The first band I caught on the final day of the festival on the HRH X main stage was Bernie Marsden, formally of Whitesnake and UFO, and as such had a great set list of classics that everybody in the audience knew and could therefore sing along to. Bernie Marsden had the crowd eating out of his hand, but was also genuinely pleased that people had come out to see him.
Next up on the same stage were Aussie 4 piece Massive with a lively set from the first beat. Despite the Drummer having a kit issue third song in the band took the disruption in their stride and continued to keep the energy high throughout their set.
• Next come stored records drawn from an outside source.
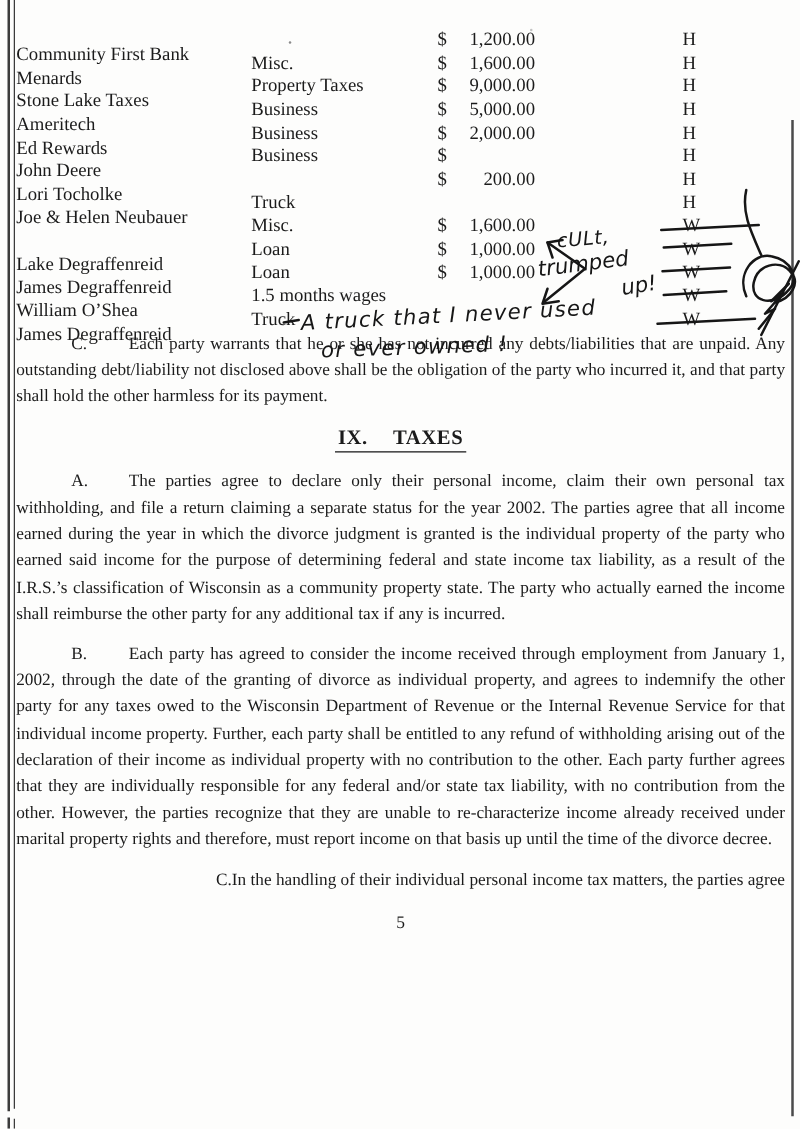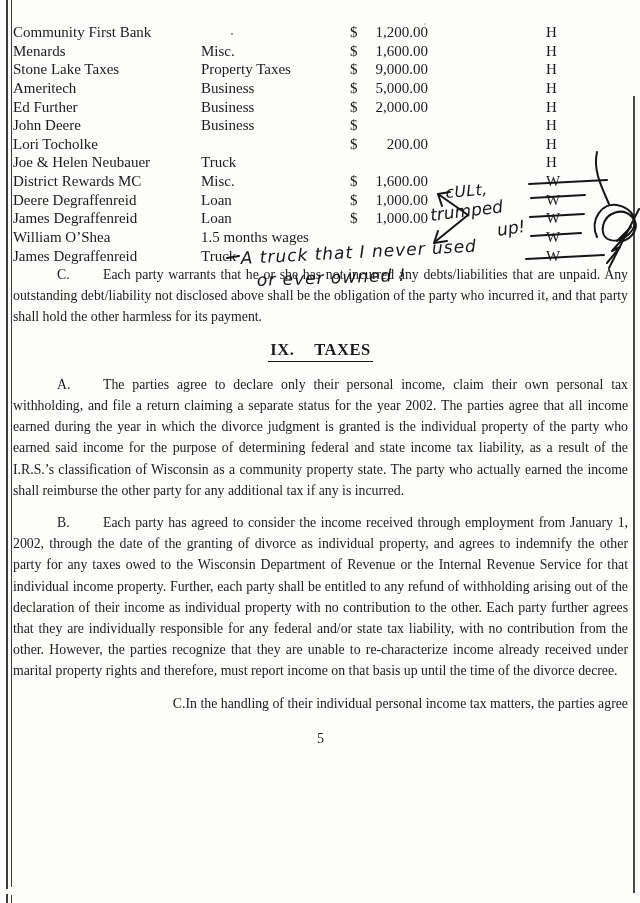--- a/index.html
+++ b/index.html
@@ -13,21 +13,21 @@
   .b-left-inner{left:10.5px;top:0;width:1.6px;height:887px;}
   .b-left-stub1{left:6px;top:894px;width:2px;height:9px;}
   .b-left-stub2{left:10.5px;top:895px;width:1.6px;height:8px;}
   .b-right{left:633px;top:96px;width:1.6px;height:797px;background:#4a4a4a;}
 
   .speck{position:absolute;border-radius:50%;background:#8a8a8a;}
 
   
   .debts{position:absolute;top:23px;left:13px;width:614px;font-size:15px;}
   .trow{position:relative;height:18.65px;line-height:18.65px;white-space:nowrap;}
-  .c-name{position:absolute;left:0;}
+  .c-name{position:absolute;left:0;margin-top:12px;}
   .c-desc{position:absolute;left:188px;}
   .c-dollar{position:absolute;left:337px;}
   .c-amount{position:absolute;left:350px;width:65px;text-align:right;}
   .c-side{position:absolute;left:533px;}
 
   
   .flow{position:absolute;top:264px;left:13px;width:615px;font-size:13.8px;
         line-height:21.2px;text-align:justify;}
   .flow p{margin:0 0 11px 0;}
   .pletter{display:inline-block;margin-left:44px;width:46px;}
@@ -77,21 +77,21 @@
       <span class="c-side">H</span>
     </div>
     <div class="trow">
       <span class="c-name">Ameritech</span>
       <span class="c-desc">Business</span>
       <span class="c-dollar">$</span>
       <span class="c-amount">5,000.00</span>
       <span class="c-side">H</span>
     </div>
     <div class="trow">
-      <span class="c-name">Ed Further</span>
+      <span class="c-name">Ed Rewards</span>
       <span class="c-desc">Business</span>
       <span class="c-dollar">$</span>
       <span class="c-amount">2,000.00</span>
       <span class="c-side">H</span>
     </div>
     <div class="trow">
       <span class="c-name">John Deere</span>
       <span class="c-desc">Business</span>
       <span class="c-dollar">$</span>
       <span class="c-amount"></span>
@@ -105,28 +105,27 @@
       <span class="c-side">H</span>
     </div>
     <div class="trow">
       <span class="c-name">Joe &amp; Helen Neubauer</span>
       <span class="c-desc">Truck</span>
       <span class="c-dollar"></span>
       <span class="c-amount"></span>
       <span class="c-side">H</span>
     </div>
     <div class="trow">
-      <span class="c-name">District Rewards MC</span>
       <span class="c-desc">Misc.</span>
       <span class="c-dollar">$</span>
       <span class="c-amount">1,600.00</span>
       <span class="c-side">W</span>
     </div>
     <div class="trow">
-      <span class="c-name">Deere Degraffenreid</span>
+      <span class="c-name">Lake Degraffenreid</span>
       <span class="c-desc">Loan</span>
       <span class="c-dollar">$</span>
       <span class="c-amount">1,000.00</span>
       <span class="c-side">W</span>
     </div>
     <div class="trow">
       <span class="c-name">James Degraffenreid</span>
       <span class="c-desc">Loan</span>
       <span class="c-dollar">$</span>
       <span class="c-amount">1,000.00</span>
Hey Hello quickly followed the men from down under and include amongst their ranks, the one and only Ginger Wildheart (when does the man sleep?) All members of the band look like they are having a great time on stage as they rattle rapidly through their catalogue, not missing a beat or a strum.
Phil Campbell and the Bastard Sons are next up on the mainstage and as it is the Motorhead guitarist’s band Motorhead fans in the audience go mad for them. The set mainly consists of covers from the like of Motorhead, ZZ top and Black Sabbath, but who cares, the beers have been flowing for two and a half days so a hard rock sing along is more than welcome.
Americans, Living Colour, are late on stage, due to what appears to be technical issues, which plague them throughout their set. Despite each member of the band removing their in-ear monitors intermittently throughout the set, Living Colour continue their set full of rock/funk/jazz/rap professionally showing the experience they have.
Judging by the noise of the crowd you’d expect the next band on stage to be the headliners for the evening. Unfortunately Ginger Wildheart was not the headline act, but that did not deter him from producing a set that was worthy of a headline act, and was probably my favourite set of the weekend. Full of energy and packed with songs, as well as guest slots from the Hey Hello band members this would have ended the night nicely.
Next up RATT, again high hopes for them, but again disappointed, as were most of the crowd it seemed, as after just three song the main stage audience began to dwindle rapidly. This isn’t the RATT of old, this RATT lacked energy and enthusiasm, and were, to put it bluntly, boring.
And so for the final act of the weekend, all the way from Jacksonville, Florida, Molly Hatchett. With their brand of Southern hard rock, musically they couldn’t be faulted. Well-rehearsed and professional they started the set well. Shame they went off on a rant and thanked the English crowd and how much they loved being in England. Oops, that didn’t go down well with the mostly welsh crowd, who rapidly left the main stage to finish their pints elsewhere. An unfortunate ending to what otherwise was a great festival, with some great, talented bands, both old and up and coming.